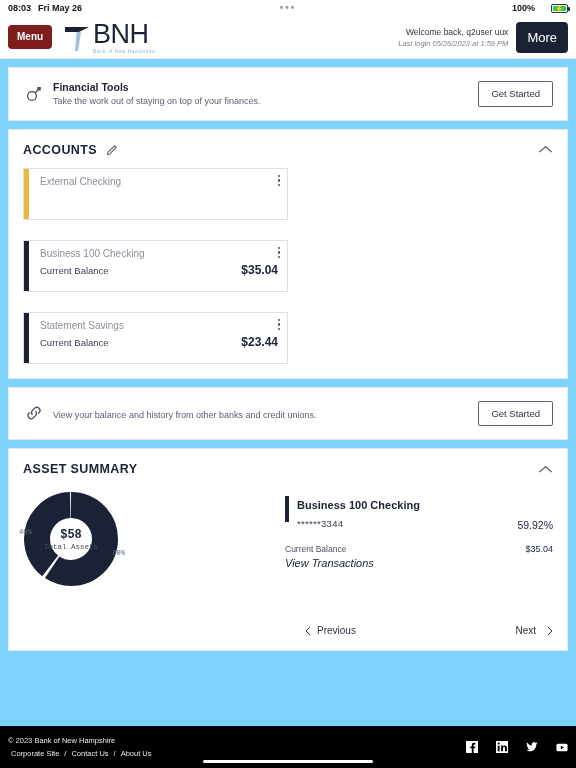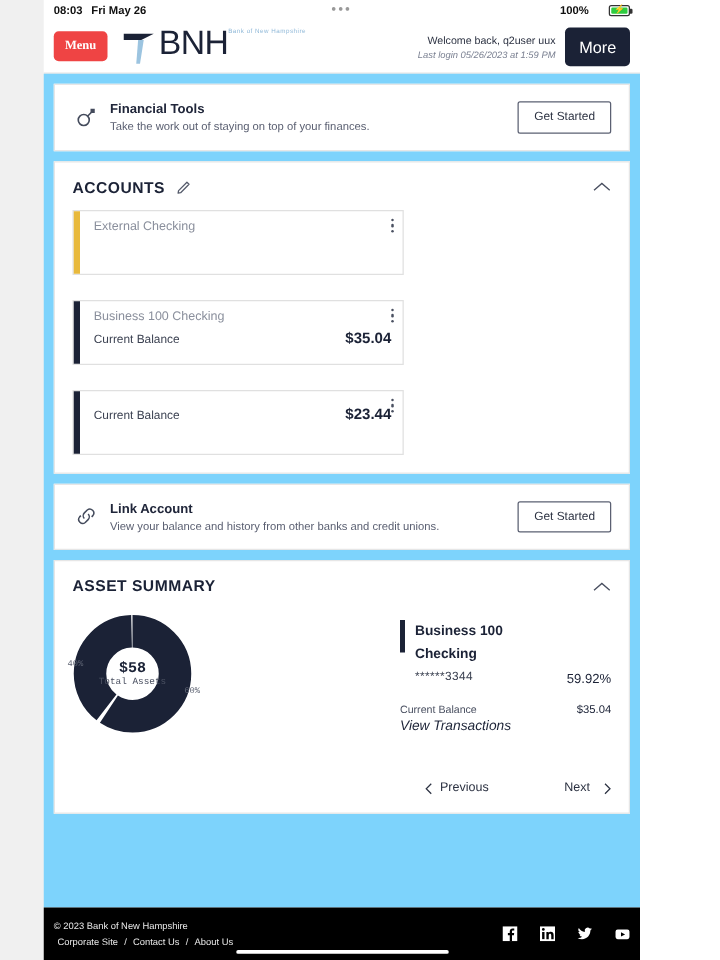--- a/index.html
+++ b/index.html
@@ -9,7 +9,7 @@
     font-family: "Liberation Sans", sans-serif;
     overflow: hidden;
   }
-  .screen { position: relative; width: 512px; height: 768px; background: #f0f0f0; display: flex; flex-direction: column; padding-left: 35px; }
+  .screen { position: relative; width: 576px; height: 768px; background: #f0f0f0; display: flex; flex-direction: column; }
 
   
   .statusbar {

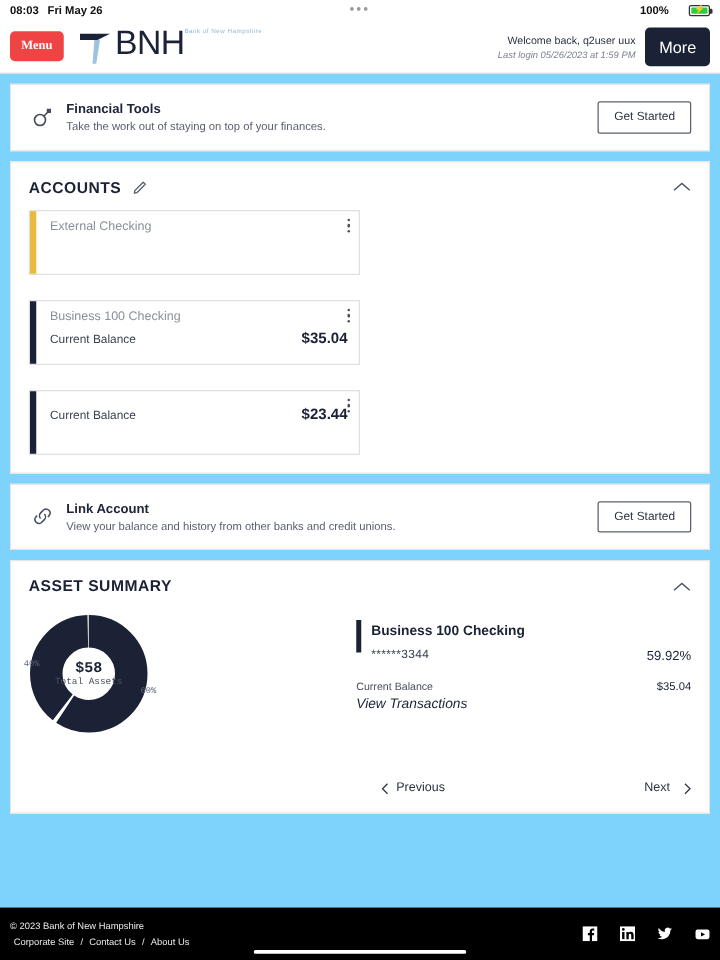--- a/index.html
+++ b/index.html
@@ -38,11 +38,10 @@
     border-bottom: 1px solid #e3e3e3;
   }
   .menu-btn {
-    background: #ef4444; color: #ffffff;
+    background: #7f1d1d; color: #ffffff;
     font-size: 10px; font-weight: bold;
     border-radius: 4px; padding: 7px 9px;
     line-height: 1;
-    font-family: Liberation Serif, serif;
   }
   .logo { display: flex; align-items: flex-start; margin-left: 10px; }
   .logo-mark { width: 30px; height: 30px; position: relative; margin-right: 1px; margin-top: 2px; }

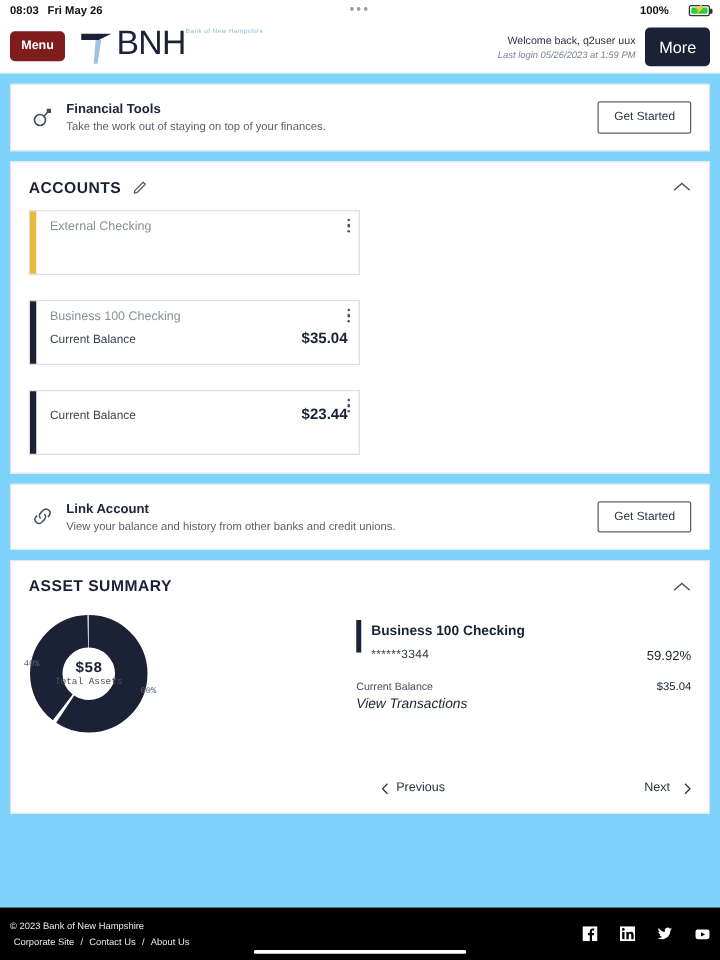--- a/index.html
+++ b/index.html
@@ -45,7 +45,7 @@
   }
   .logo { display: flex; align-items: flex-start; margin-left: 10px; }
   .logo-mark { width: 30px; height: 30px; position: relative; margin-right: 1px; margin-top: 2px; }
-  .logo-text-wrap { display: flex; flex-direction: row; }
+  .logo-text-wrap { display: flex; flex-direction: column; }
   .logo-bnh { font-family: "Liberation Sans", sans-serif; font-size: 27px; line-height: 26px; letter-spacing: -0.5px; color: #1b2236; font-weight: 400; }
   .logo-tag { font-size: 5px; color: #8fb8d8; letter-spacing: 0.4px; margin-top: 1px; }
   .header-right { margin-left: auto; display: flex; align-items: center; gap: 8px; }

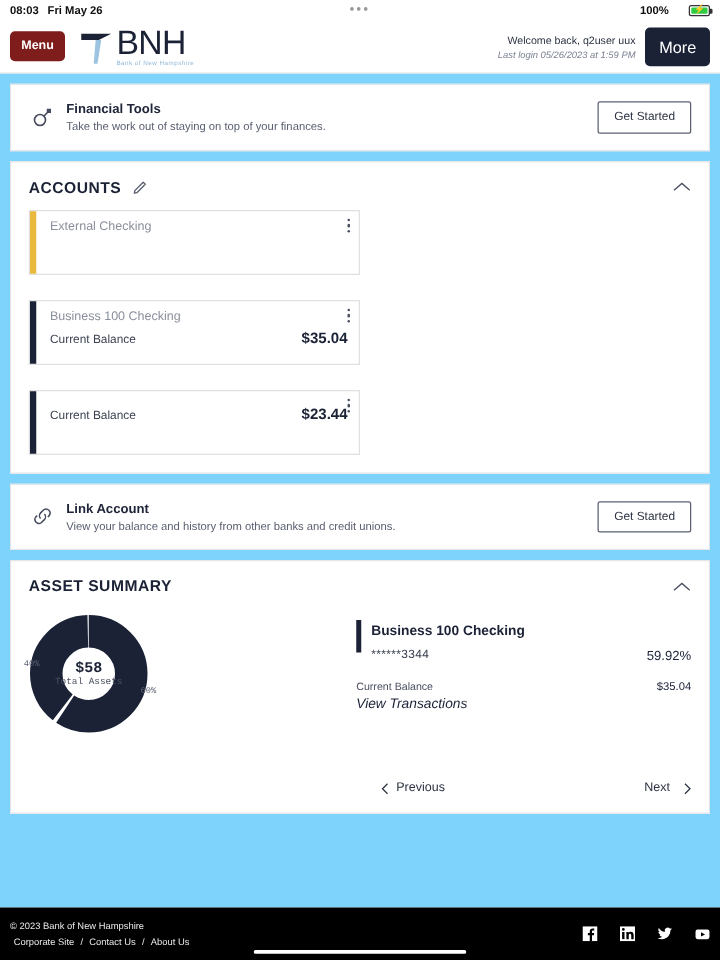--- a/index.html
+++ b/index.html
@@ -272,6 +272,7 @@
         <div class="acct-tile">
           <div class="acct-bar" style="background:#1b2236"></div>
           <div class="acct-body">
+            <div class="acct-name">Statement Savings</div>
             <div class="acct-row">
               <span class="acct-label">Current Balance</span>
               <span class="acct-amount">$23.44</span>

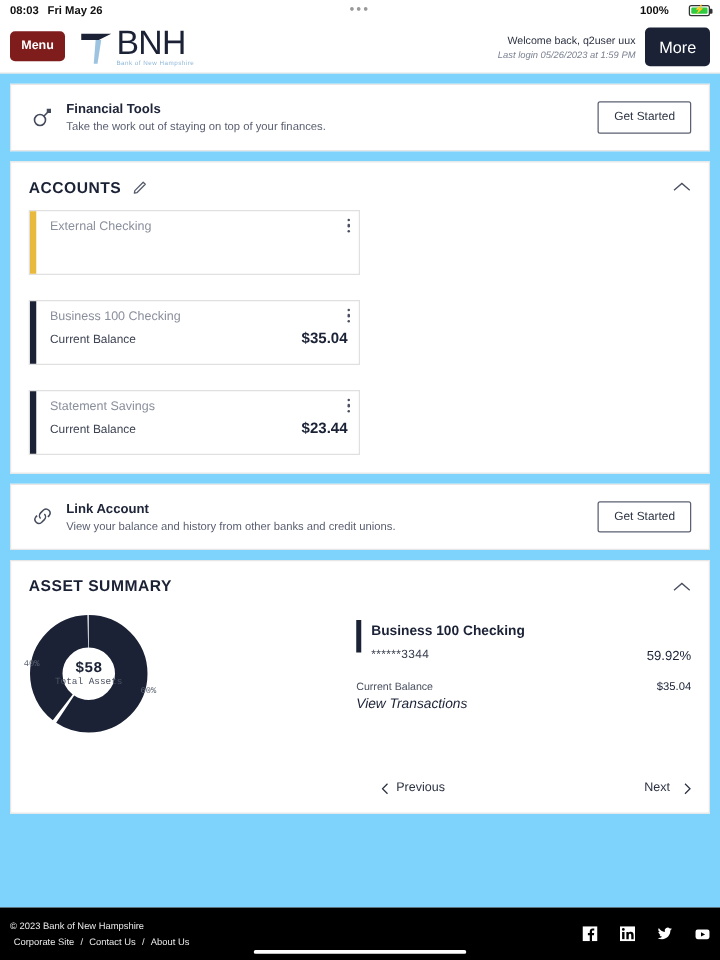--- a/index.html
+++ b/index.html
@@ -297,7 +297,6 @@
           </svg>
         </span>
         <div class="promo-text">
-          <div class="promo-title">Link Account</div>
           <div class="promo-sub">View your balance and history from other banks and credit unions.</div>
         </div>
         <div class="ghost-btn">Get Started</div>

WHAT YOU ARE ASKED TO DO: Out of the entries above, write out only the lines between the line holding "border-bottom: 1px solid #e3e3e3;" and the line holding "line-height: 1;", inclusive, each exactly as given.

ANSWER TO THE PROBLEM:
     border-bottom: 1px solid #e3e3e3;
   }
   .menu-btn {
-    background: #ef4444; color: #ffffff;
+    background: #7f1d1d; color: #ffffff;
     font-size: 10px; font-weight: bold;
     border-radius: 4px; padding: 7px 9px;
     line-height: 1;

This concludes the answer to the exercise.